Chào các bạn! Vì nhiều lý do từ nay Truyen2U chính thức đổi tên là Truyen247.Pro. Mong các bạn tiếp tục ủng hộ truy cập tên miền mới này nhé! Mãi yêu... ♥

5.

Nadeszła północ. Forbes nastawiła się na to, że wampir, który ma przyjść na spotkanie, spóźni się. Myliła się. Równo z wybiciem północy i pojawieniem się fajerwerków przybył i on z czerwoną różą w dłoni, której łodyżka była owinięta srebrną wstążeczką.

- Caroline?- Spytał stając przed blondynką tym samym wyrywając ją z zamyślenia.


- Tak.- Odpowiedziała od razu.- A ty?

- Marcel.- Uśmiechnął się.

- Miło cię poznać.- Caroline sama nie wiedziała dlaczego tak powiedziała.
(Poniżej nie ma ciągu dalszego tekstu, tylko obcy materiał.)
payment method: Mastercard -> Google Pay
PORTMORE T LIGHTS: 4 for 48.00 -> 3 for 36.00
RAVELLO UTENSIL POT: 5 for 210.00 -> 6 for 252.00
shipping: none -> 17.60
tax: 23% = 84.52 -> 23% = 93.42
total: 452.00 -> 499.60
Przecież nie zna go, więc jak mogła stwierdzić, iż miło go poznać? Tak naprawdę wiedziała tylko jedną rzecz. Marcel oczarował ją swoim uśmiechem, śnieżno-białymi zębami. Zauroczył ją na tyle, by zaczęła uśmiechać się jak głupi do sera. Wyciągnęła do czarnoskórego dłoń w geście powitania. Gdy Marcel delikatnie ujął jej dłoń i złożył na niej pocałunek, po ciele wampirzycy przeszedł przyjemny dreszcz.- Co za maniery.- Powiedziała nie odrywając wzroku od mężczyzny.
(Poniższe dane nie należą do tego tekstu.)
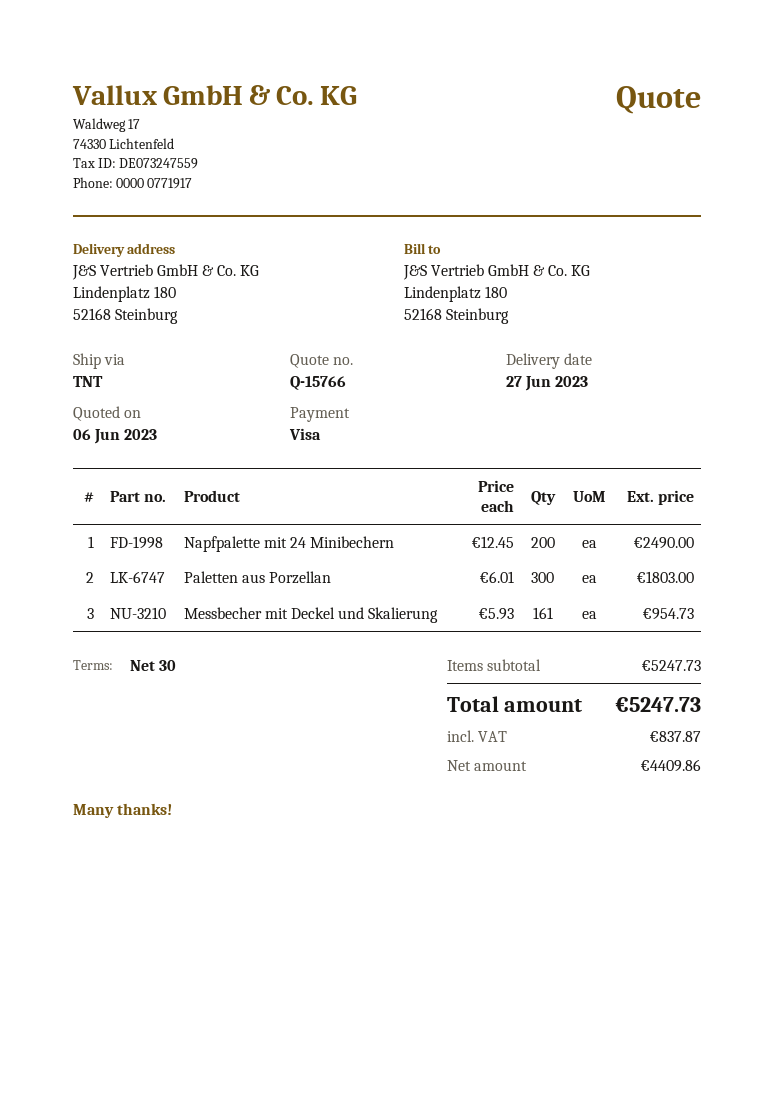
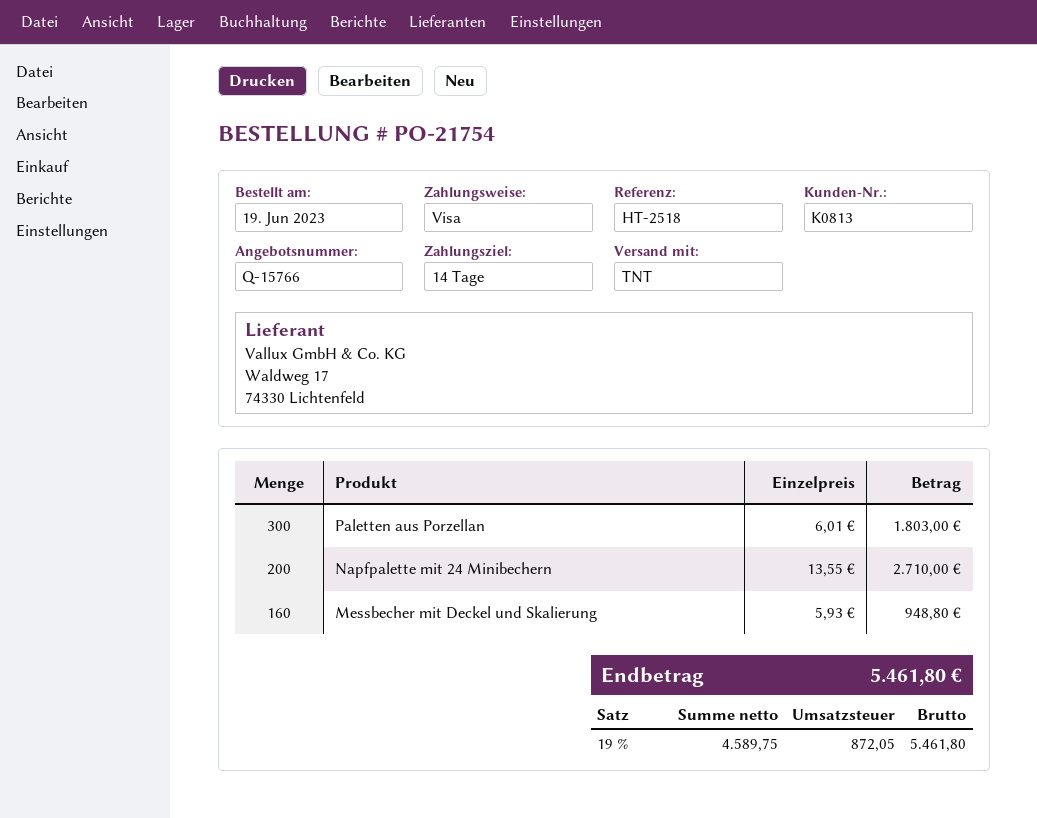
payment terms: 30 days -> 14 days
Napfpalette mit 24 Minibechern: 200 x 12.45 = 2490.00 -> 200 x 13.55 = 2710.00
Messbecher mit Deckel und Skalierung: 161 x 5.93 = 954.73 -> 160 x 5.93 = 948.80
net: 4409.86 -> 4589.75
tax: 837.87 -> 872.05
total: 5247.73 -> 5461.80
Marcel uśmiechnął się pod nosem. Prostując się nie puszczał dłoni Caroline, w której po chwili znalazła się czerwona róża.
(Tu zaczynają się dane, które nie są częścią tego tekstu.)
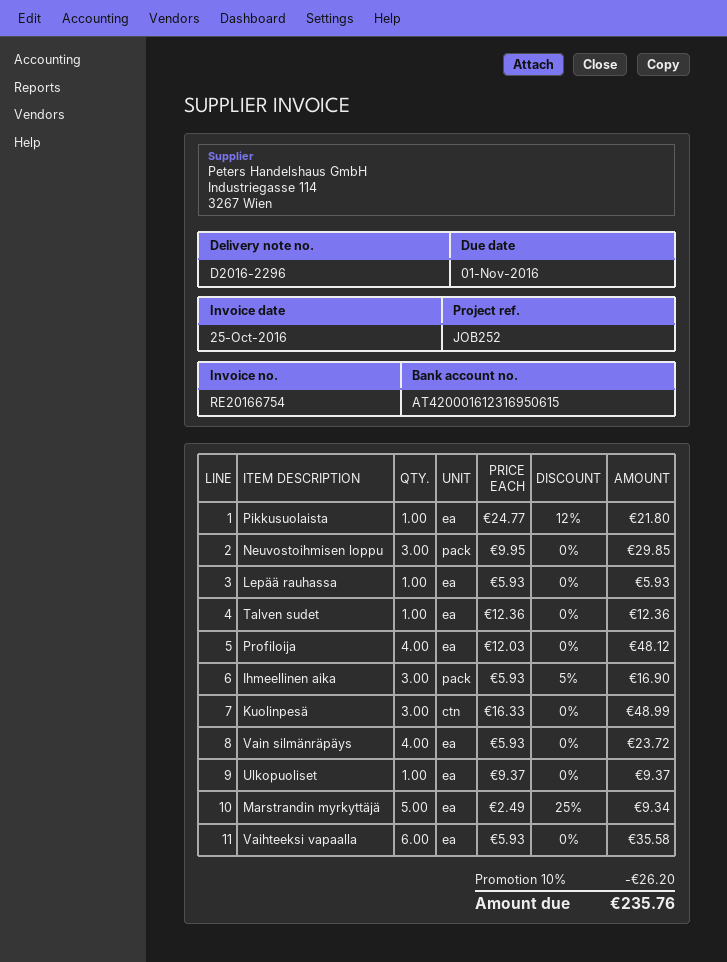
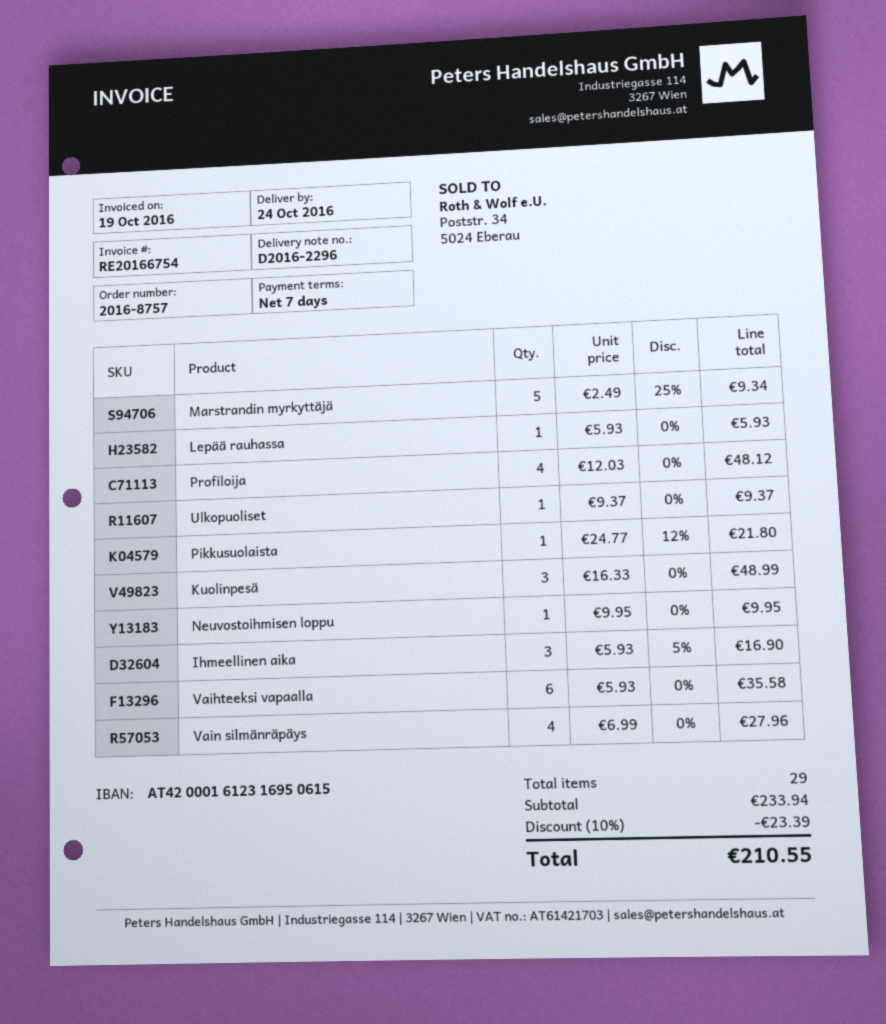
invoice date: 2016-10-25 -> 2016-10-19
Neuvostoihmisen loppu: 3 x 9.95 = 29.85 -> 1 x 9.95 = 9.95
Talven sudet: 1 x 12.36 = 12.36 -> none
Vain silmänräpäys: 4 x 5.93 = 23.72 -> 4 x 6.99 = 27.96
discount: 10% = 26.20 -> 10% = 23.39
total: 235.76 -> 210.55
- To dla ciebie. Piękna jak ty.

- Yyy...- Care nie wiedziała co powiedzieć. Po raz pierwszy od stu lat poczuła jak rumieni się na komplement od przeciwnej płci.- Dziękuję. Skąd wiedziałeś gdzie mieszkam?- Spytała wybudzając się z transu.

- Nowy Orlean to moje miasto, a francuska dzielnica jest moim domem. Wiem wszystko o tym mieście, a także co się w nim dzieje.

- Czyli...- Przygryzła dolną wargę.- Jesteś tutaj jakby królem?

Pytanie zadane przez urokliwą blondynkę przypomniało Marcelowi lata spędzone na rządzeniu miastem bez Mikaelsonów. To były piękne lata. Zero kłopotów, zero wrogów. Cisza i spokój. Niestety rządy wielkiego Marcela Gerarda dobiegły końca, a jego ukochane miasto spowiła fala nieszczęść i ciągłych wojen. Pomijając uczucia jakie żywi do Rebeki, to za to najbardziej nienawidzi Klausa; straty w ludziach, mordowanie przyjaciół i utrata tego co dla niego najważniejsze. Domu.

- Marcel?

- Przepraszam. Wybacz mi.- Posłał w stronę Caroline kolejny rozbrajający uśmiech.- Naprawdę przepraszam.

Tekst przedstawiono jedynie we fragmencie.